第196章 現実
『俺は……お前の何だ?』
心臓が爆発、するかと思った。頬が熱を持って、何て答えていいのか……わからない。
『……あ、……あなたは……家族………。』
――――ちがう。
ううん、家族、だけど……、でも、あなたは特別で……、エレンを、好き、で……でも……、知ってる。
エレンはナナの事が昔から、好きで……。
勲章授与式のあの日も……ナナがエレンを診てくれた……その後、私は気付いてしまった。

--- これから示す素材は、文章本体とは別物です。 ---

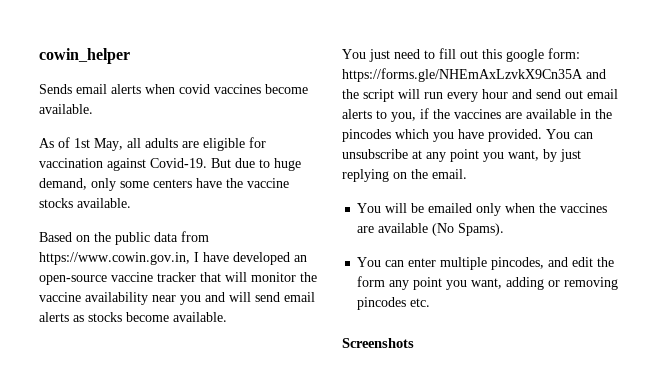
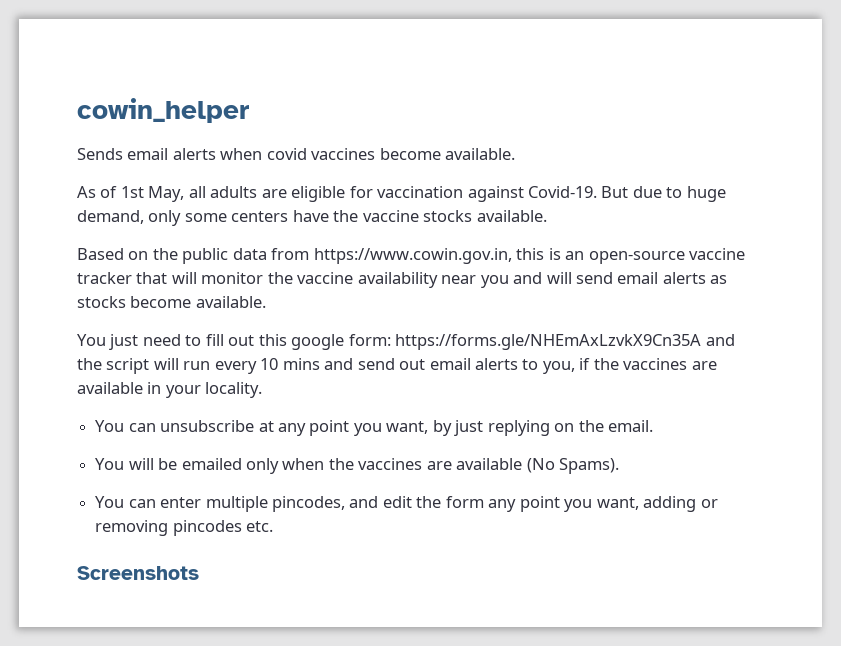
- Based on the public data from https://www.cowin.gov.in, I have developed an open-source vaccine tracker that will monitor the vaccine availability near you and will send email alerts as stocks become available.
+ Based on the public data from https://www.cowin.gov.in, this is an open-source vaccine tracker that will monitor the vaccine availability near you and will send email alerts as stocks become available.
- You just need to fill out this google form: https://forms.gle/NHEmAxLzvkX9Cn35A and the script will run every hour and send out email alerts to you, if the vaccines are available in the pincodes which you have provided. You can unsubscribe at any point you want, by just replying on the email.
+ You just need to fill out this google form: https://forms.gle/NHEmAxLzvkX9Cn35A and the script will run every 10 mins and send out email alerts to you, if the vaccines are available in your locality.
+ You can unsubscribe at any point you want, by just replying on the email.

――――ナナの唇に血が滲んでいて、エレンの唇にも血がついていたことも。
――――今でも、ナナを守ろうとしている。
――――だから……家族、以上の言葉を……言えなかった。
あの時勇気を出して、あなたのことが好きで、大好きで………、ずっと側にいてって、我儘を言えたのなら……結果は違っていたのかも、しれない。
そんな微妙な空気が流れた中で、あの少年の祖父だろうか……異国の装束を着たおじいさんが、温かい飲み物を持って来て話しかけてくれた。
何を言っているのかはわからない。
――――言葉も通じないけれど、その少年とその家族が私たちをもてなしてくれているのがわかった。私たちはその人たちの輪に入って、言葉も通じないなりに身振り手振りで想いを伝えあって、笑い合って――――楽しかった。
気付けばアルミン、コニーやジャン、サシャも一緒になって騒いでいて……そのまま、みんなでそこで眠った。
私たちを見つけに来てくれたのはハンジ団長と兵長で、特に兵長にはこっぴどく𠮟られたけれど……こうやって知らない文化の人たちとも、言葉が通じ合わなくても……分かり合えるんじゃないかって、そう、微かな希望を見たのに。
絶望に似た感傷の中、数日後、エレンからアズマビト家に手紙が届いた。
そこには「ジークに全てを委ねる。俺はパラディ島には帰らず、このまま潜伏を続けるが、時折手紙を送る。」とだけ書かれていて……、次にエレンに会えたのは約半年後………。
罪もない人を、子供をたくさん死なせて、そして……かけがえのない仲間を失っても涙を流すどころか……笑った。
そんなあなたを……私は、見たくなかった。